Task:
Every entry needs to be written out again exactly, with its pictures removed.

:: Exercise data ::

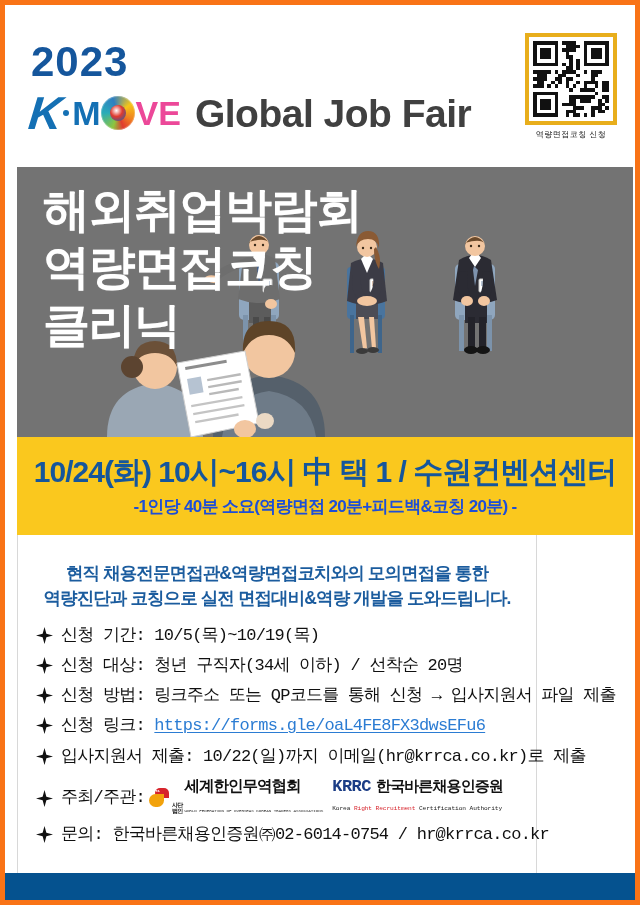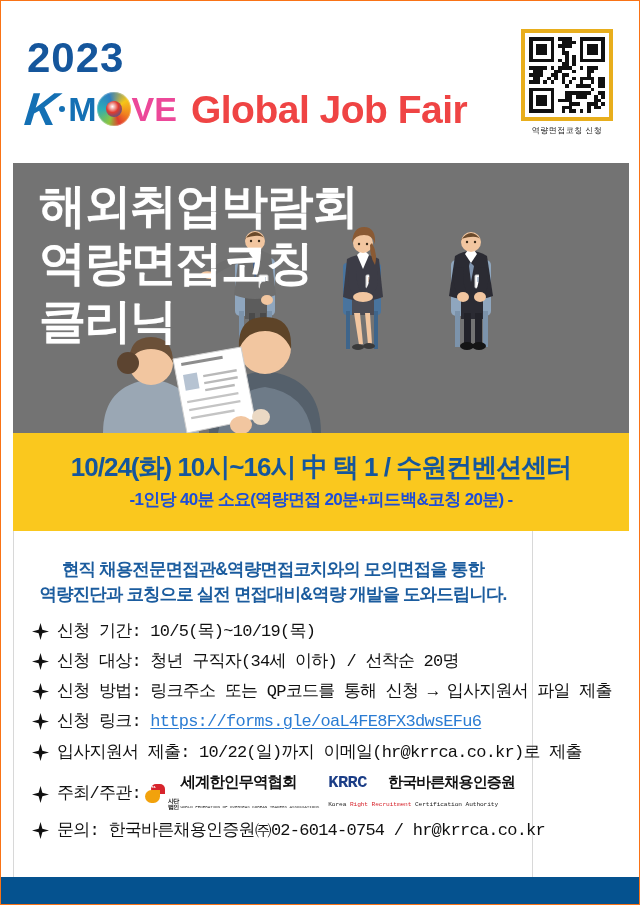--- a/index.html
+++ b/index.html
@@ -15,7 +15,7 @@
     width: 640px;
     height: 905px;
     background: #ffffff;
-    border: 1px solid #f97316;
+    border: 5px solid #f97316;
     box-sizing: border-box;
     overflow: hidden;
     padding-left: 17px;

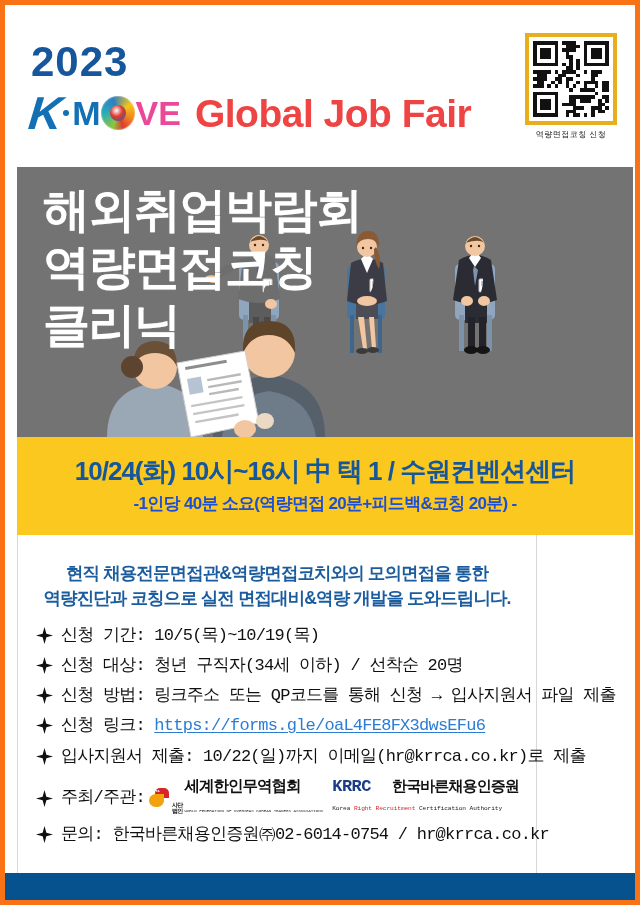--- a/index.html
+++ b/index.html
@@ -91,7 +91,7 @@
   .gjf {
     font-size: 39px;
     font-weight: bold;
-    color: #ef4444;
+    color: #404040;
     margin-left: 14px;
     letter-spacing: -0.5px;
     line-height: 1;

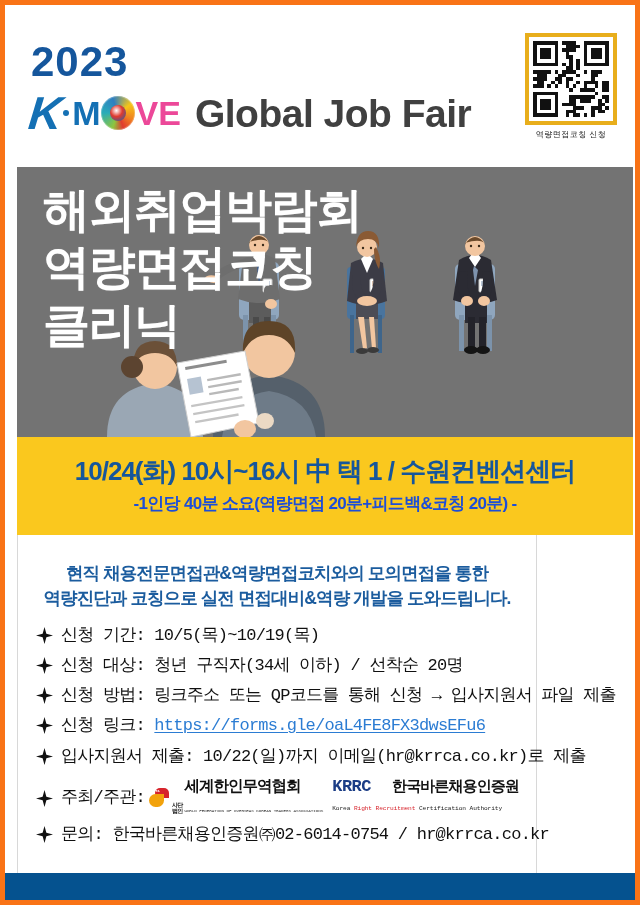--- a/index.html
+++ b/index.html
@@ -164,7 +164,7 @@
     justify-content: center;
   }
   .banner-main {
-    font-size: 26px;
+    font-size: 30px;
     font-weight: bold;
     color: #15569C;
     letter-spacing: -1px;

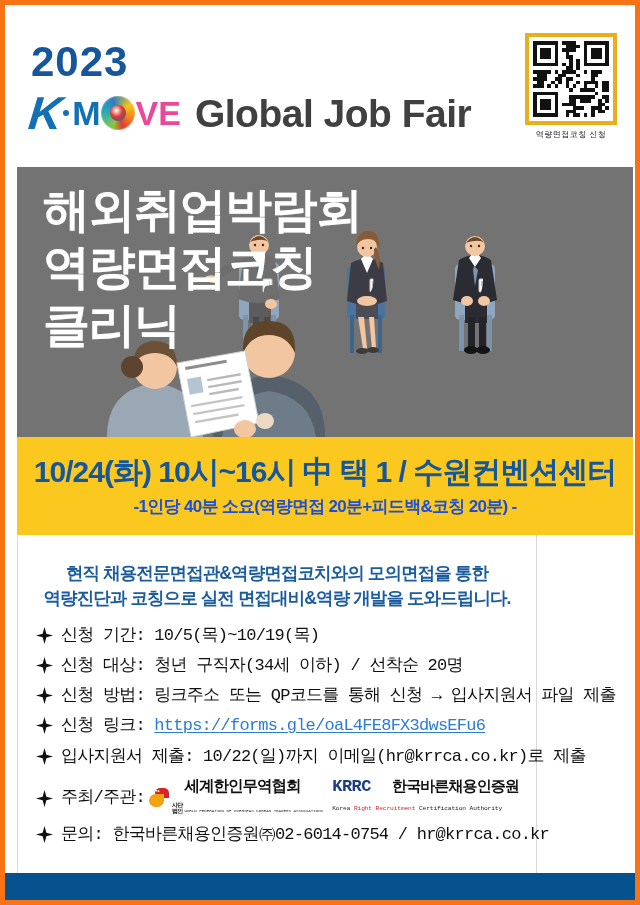--- a/index.html
+++ b/index.html
@@ -275,7 +275,7 @@
 
   
   .krrc { display: inline-flex; align-items: flex-end; }
-  .krrc-top { display: flex; align-items: baseline; gap: 16px; }
+  .krrc-top { display: flex; align-items: baseline; }
   .krrc-word {
     font-size: 17px; font-weight: bold; color: #1B3D86;
     letter-spacing: -0.5px; line-height: 1;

:::

Your response:
--- a/index.html
+++ b/index.html
@@ -15,7 +15,7 @@
     width: 640px;
     height: 905px;
     background: #ffffff;
-    border: 1px solid #f97316;
+    border: 5px solid #f97316;
     box-sizing: border-box;
     overflow: hidden;
     padding-left: 17px;

--- a/index.html
+++ b/index.html
@@ -91,7 +91,7 @@
   .gjf {
     font-size: 39px;
     font-weight: bold;
-    color: #ef4444;
+    color: #404040;
     margin-left: 14px;
     letter-spacing: -0.5px;
     line-height: 1;

--- a/index.html
+++ b/index.html
@@ -164,7 +164,7 @@
     justify-content: center;
   }
   .banner-main {
-    font-size: 26px;
+    font-size: 30px;
     font-weight: bold;
     color: #15569C;
     letter-spacing: -1px;

--- a/index.html
+++ b/index.html
@@ -275,7 +275,7 @@
 
   
   .krrc { display: inline-flex; align-items: flex-end; }
-  .krrc-top { display: flex; align-items: baseline; gap: 16px; }
+  .krrc-top { display: flex; align-items: baseline; }
   .krrc-word {
     font-size: 17px; font-weight: bold; color: #1B3D86;
     letter-spacing: -0.5px; line-height: 1;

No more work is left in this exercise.